Il ne s’agit donc pas d’une vertu proprement intellectuelle, mais au contraire d’une vertu présupposée à l’activité intellectuelle et la fondant. La plus puissante automobile ne sert à rien si on n’y met pas d’essence : l’attention est le super de l’intelligence. Pas de pénétration de l’objet sans une concentration du sujet. Or l’attention elle-même, pour être ardente et vigoureuse, note Saint Thomas, s’enracine dans l’amour : car c’est la volonté qui meut et applique l’intelligence : « Mon poids, c’est mon amour, disait Saint Augustin : où que je sois porté, c’est lui qui m’emporte ». Chacun de nous en fait l’expérience : si nous n’avons pas de projet précis, en nous asseyant à notre table de travail, notre esprit erra à l’aventure tout l’après-midi, choisissant ce qui lui plaît, passant d’un sujet à un autre, sans réussir à se fixer. Comme l’énonce le principe si réaliste de Cervantes : « Plus on a de temps pour faire une chose, plus la chose prend de temps ».

Voilà pourquoi la studiosité est une vertu de la volonté (donc une vertu morale) et est nécessaire pour que l’intelligence ne papillonne pas et atteigne sa pleine stature, encore une fois, la vertu n’est pas castratrice comme dit le freudisme, mais elle est condition de fructification maximale. La fréquentation des milieux étudiants universitaires le montre à foison : combien de belles intelligences avortent ou donnent du un pour cent, faute de studiosité c’est-à-dire d’application courageuse et stable, généreuse au travail intellectuel.

2’) Cause

Le ressort de la studiosité est la volonté qui rive l’intelligence à son labeur. Or, le charbon de la volonté, c’est la finalité qu’est la recherche et le bien qu’elle vise, autrement dit sa motivation. Quelle que soit l’importance des méthodes, des conditionnements organiques (rythme de vie, bon planning), le premier secret de la vie étudiante réside dans la hauteur de motivation et donc dans le poids d’amour que donnera la studiosité pour appliquer l’esprit à son travail et qui l’empêchera de se disperser en butinant au hasard.

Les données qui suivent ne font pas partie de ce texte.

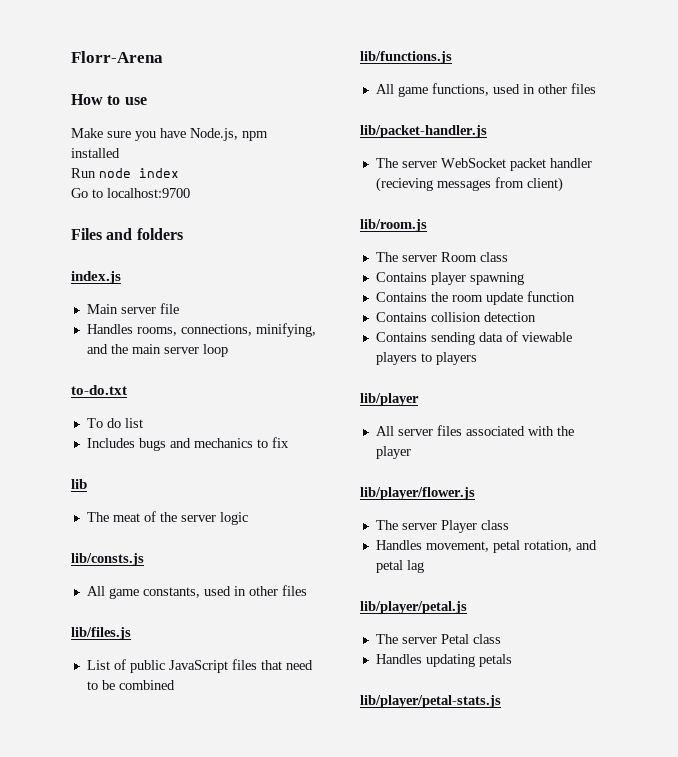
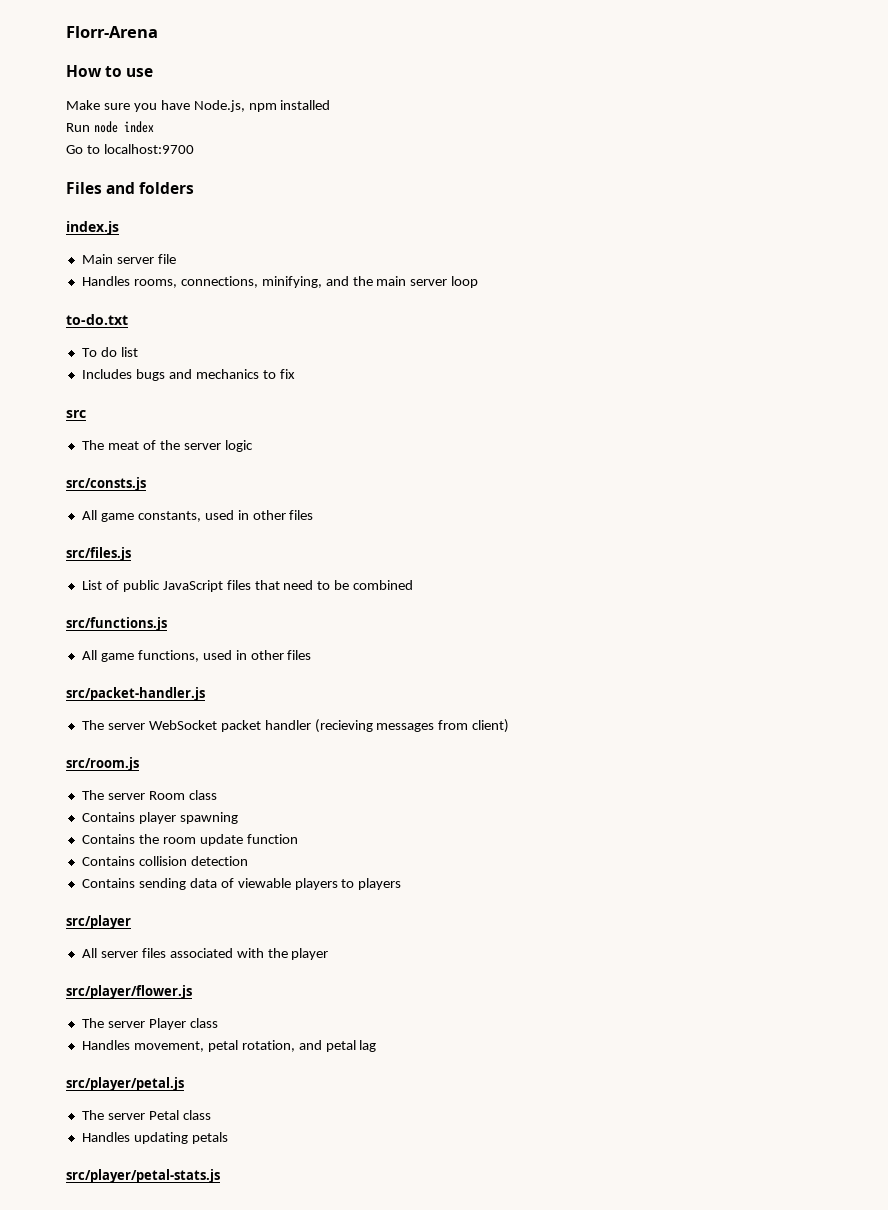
[71,479,87,489] lib -> [66,410,86,418] src
[71,553,144,566] lib/consts.js -> [66,477,146,491] src/consts.js
[71,627,131,640] lib/files.js -> [66,547,131,561] src/files.js
[360,51,452,64] lib/functions.js -> [66,617,167,631] src/functions.js
[360,125,487,138] lib/packet-handler.js -> [66,687,205,701] src/packet-handler.js
[360,219,427,232] lib/room.js -> [66,757,139,771] src/room.js
[360,393,419,406] lib/player -> [66,915,131,929] src/player
[360,487,475,500] lib/player/flower.js -> [66,985,192,999] src/player/flower.js
[360,601,467,614] lib/player/petal.js -> [66,1077,184,1091] src/player/petal.js
[360,695,501,708] lib/player/petal-stats.js -> [66,1169,220,1183] src/player/petal-stats.js

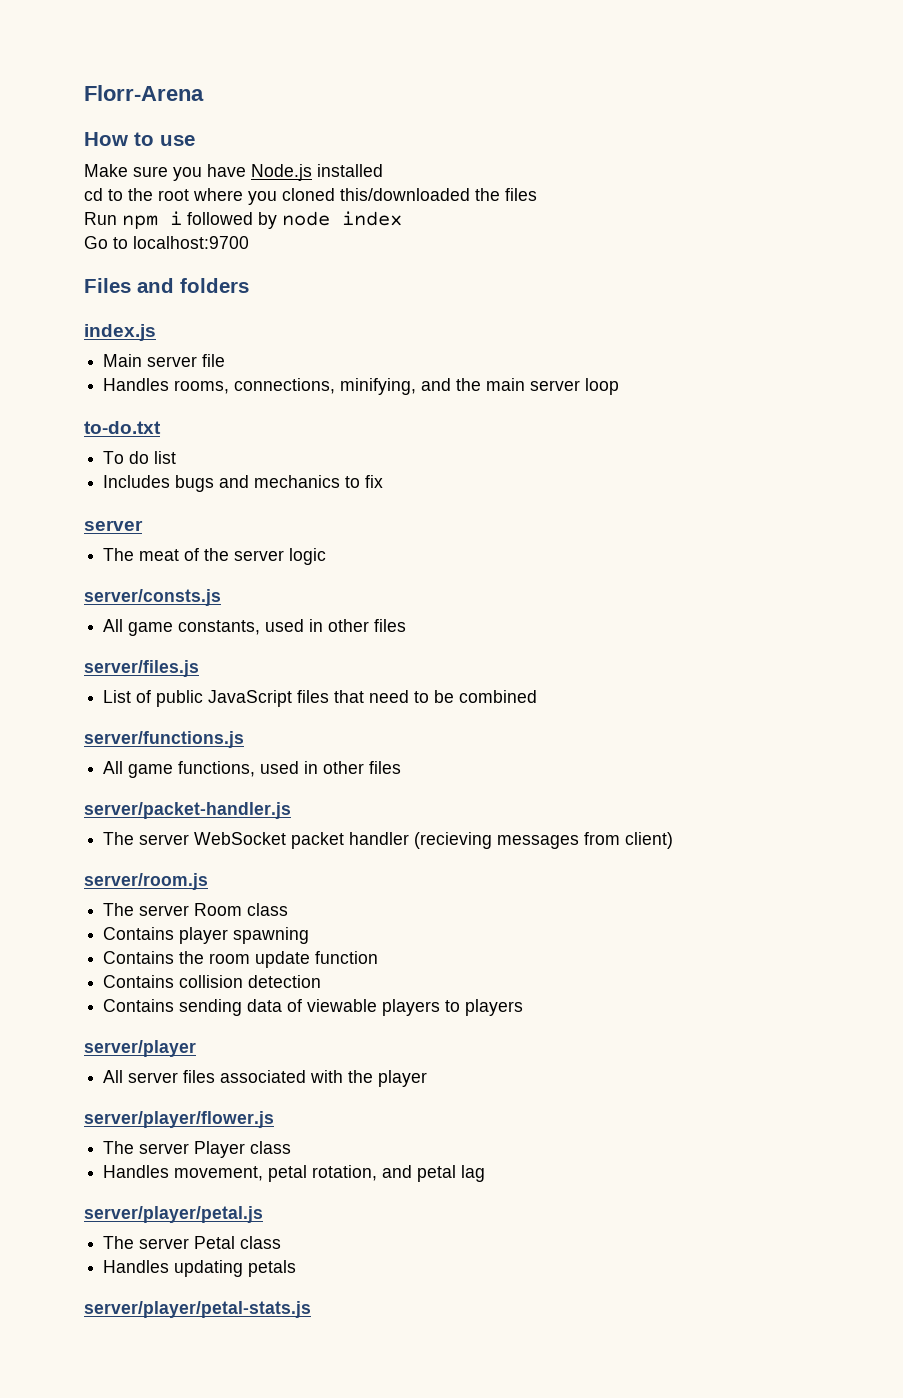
[193,100,277,112] Node.js, npm -> [251,164,312,181] Node.js
[66,123,90,132] Run -> [84,188,537,205] [84,211,277,229] cd to the root where you cloned this/downloaded the files // Run npm i followed by
[66,410,86,418] src -> [84,520,143,531] server
[66,477,146,491] src/consts.js -> [84,589,221,606] server/consts.js
[66,547,131,561] src/files.js -> [84,660,199,677] server/files.js
[66,617,167,631] src/functions.js -> [84,731,244,748] server/functions.js
[66,687,205,701] src/packet-handler.js -> [84,802,291,819] server/packet-handler.js
[66,757,139,771] src/room.js -> [84,873,208,890] server/room.js
[66,915,131,929] src/player -> [84,1040,196,1057] server/player
[66,985,192,999] src/player/flower.js -> [84,1111,274,1128] server/player/flower.js
[66,1077,184,1091] src/player/petal.js -> [84,1206,263,1223] server/player/petal.js
[66,1169,220,1183] src/player/petal-stats.js -> [84,1301,311,1318] server/player/petal-stats.js

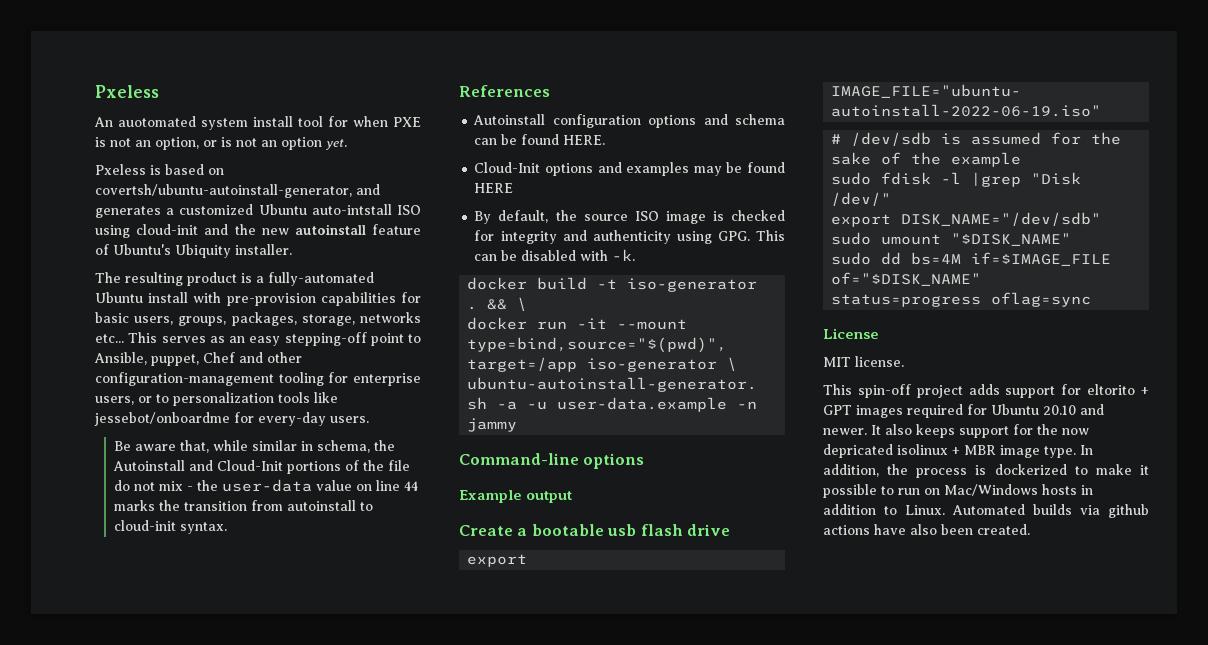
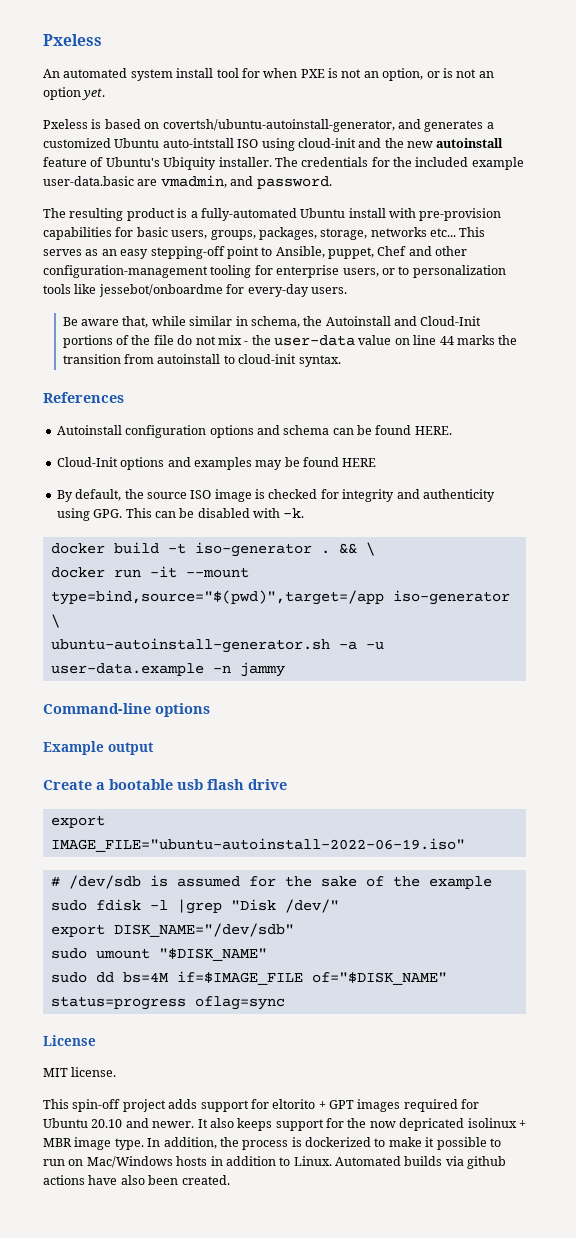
[118,116,196,127] auotomated -> [63,68,128,78] automated
(292, 249) none -> [274,157,524,170] [43,175,332,189] The credentials for the included example user-data.basic are vmadmin, and password.

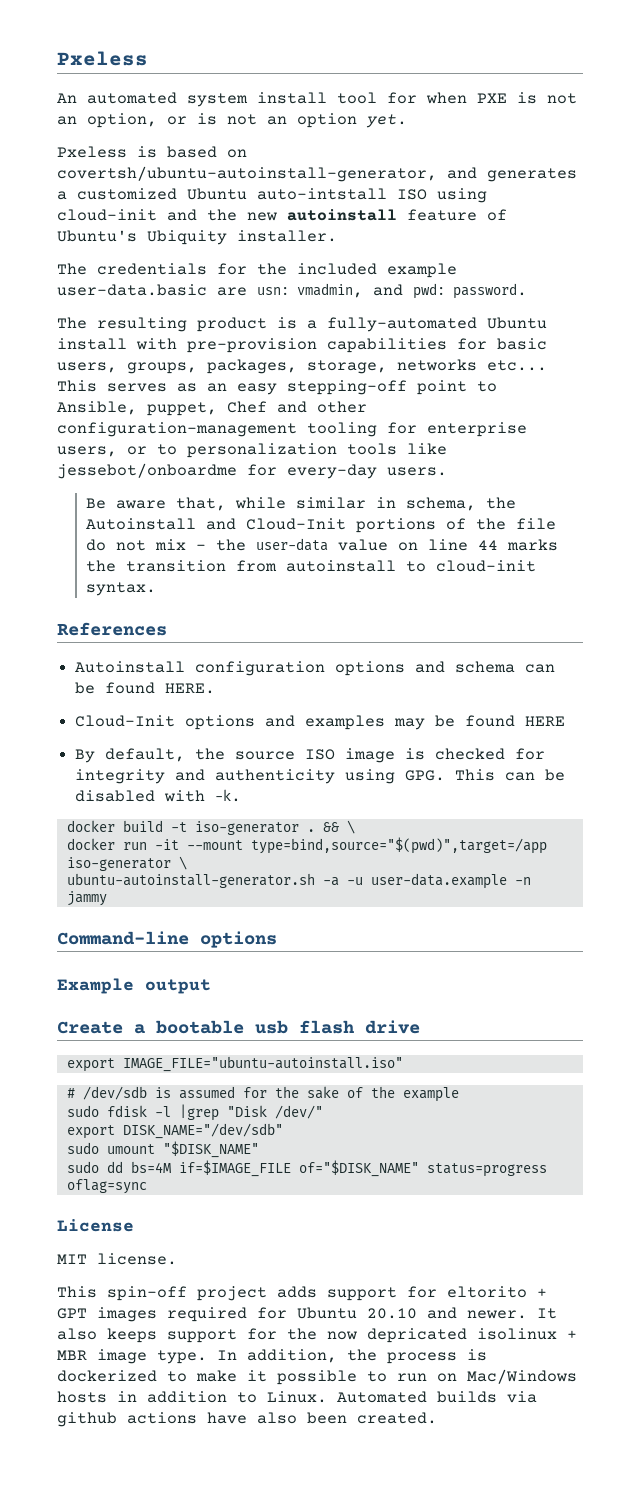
(272, 162) none -> (337, 236) //
(158, 182) none -> [257,287,289,295] usn:
(254, 181) none -> [413,283,445,299] pwd:
[50,838,465,852] IMAGE_FILE="ubuntu-autoinstall-2022-06-19.iso" -> [122,1056,403,1072] IMAGE_FILE="ubuntu-autoinstall.iso"

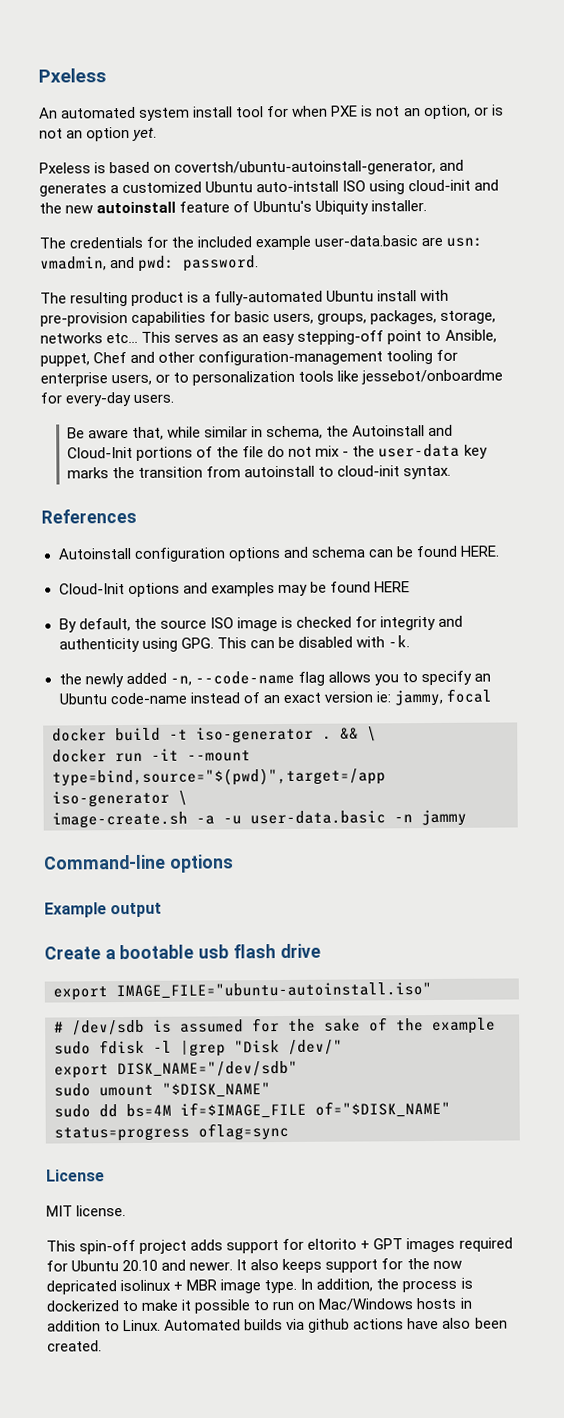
[338,539,499,551] value on line 44 -> [463,444,488,459] key
(242, 795) none -> [58,670,492,688] [58,688,492,707] // the newly added -n, --code-name flag allows you to specify an Ubuntu code-name instead of an exact version ie: jammy, focal
[66,873,315,888] ubuntu-autoinstall-generator.sh -> [52,811,188,829] image-create.sh
[370,873,507,889] user-data.example -> [250,810,386,825] user-data.basic

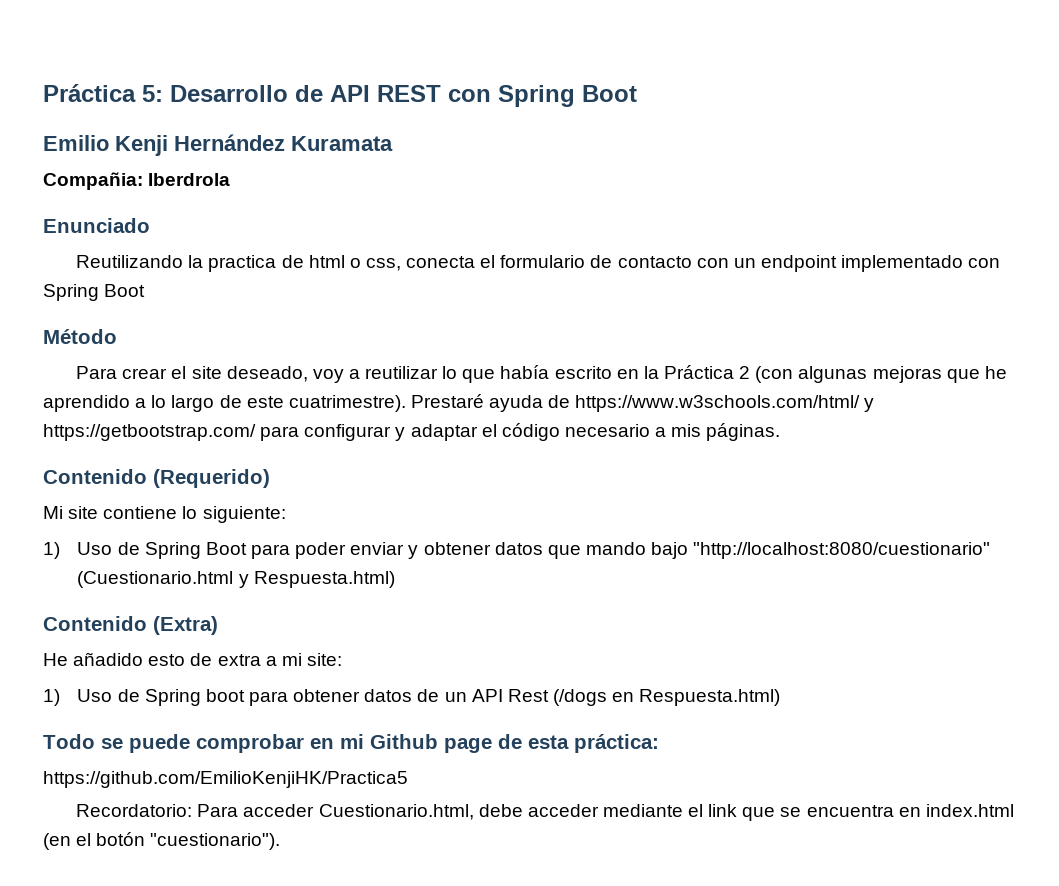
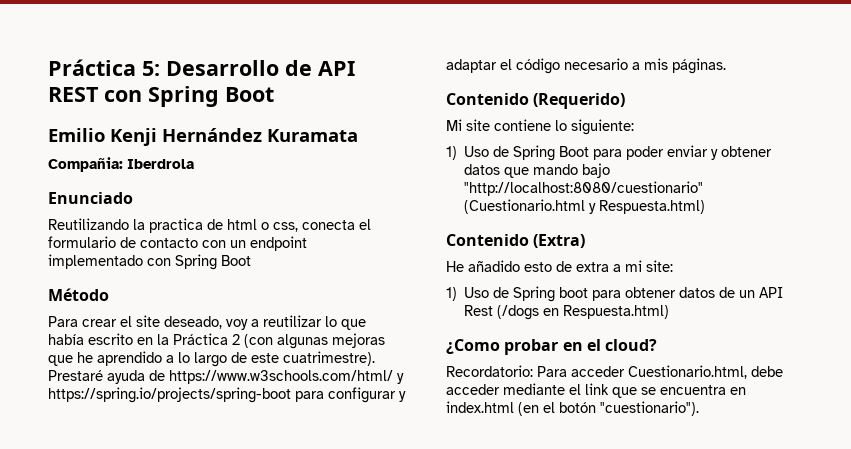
[43,424,256,441] https://getbootstrap.com/ -> [48,387,291,403] https://spring.io/projects/spring-boot
[43,734,659,753] [43,771,408,788] Todo se puede comprobar en mi Github page de esta práctica: // https://github.com/EmilioKenjiHK/Practica5 -> [446,339,658,355] ¿Como probar en el cloud?

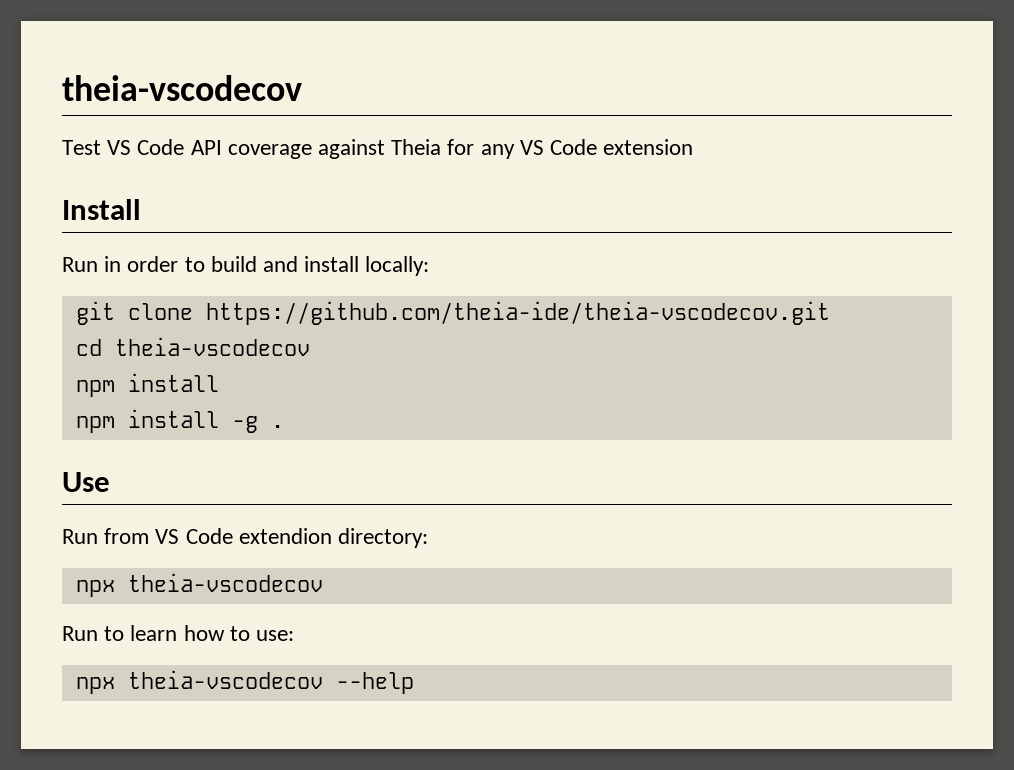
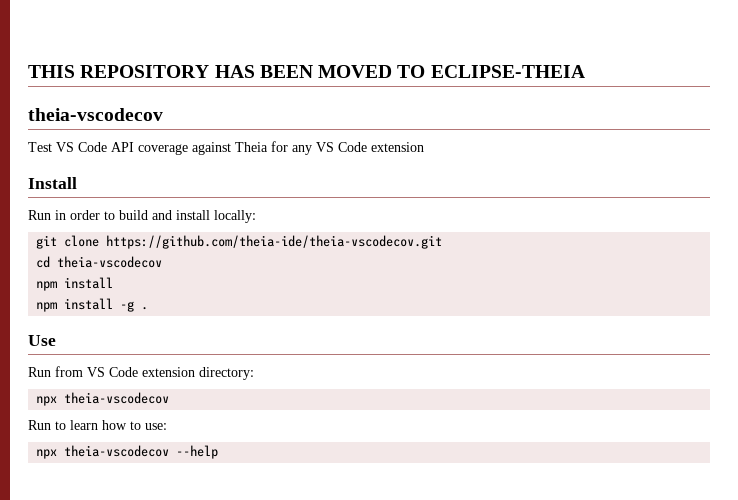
(62, 88) none -> [28,65,585,78] THIS REPOSITORY HAS BEEN MOVED TO ECLIPSE-THEIA //
[238,528,332,544] extendion -> [142,367,195,377] extension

Me pardonnerez-vous un exemple personnel ? Combien pendant les études de médecine la perspective de bien traiter des malades me motivait à n’oublier aucune des causes des pathologies dans les longues listes à apprendre par cœur. Par ailleurs la motivation n’est pas acquise une fois pour toutes par le regard du point de départ : il faut l’entretenir, souvent, comme le coureur qui se réconforte en songeant souvent au terme. La fin est en effet la raison d’être de chaque geste et la conscience de sa présence le dynamise. (23) Là encore, bien entendu, plus la finalité sera élevée, plus assidu sera le travail, plus studieuse sera l’intelligence. C’est particulièrement net chez un Saint Thomas quand il pouvait dire en toute vérité à la fin de sa vie en recevant le viatique : « Je te reçois, prix de mon salut. Je te reçois, compagnon de ma vie sur la terre. Toi pour l’amour de qui j’ai étudié, veillé, travaillé. Toi pour qui j’ai prêché et enseigné ».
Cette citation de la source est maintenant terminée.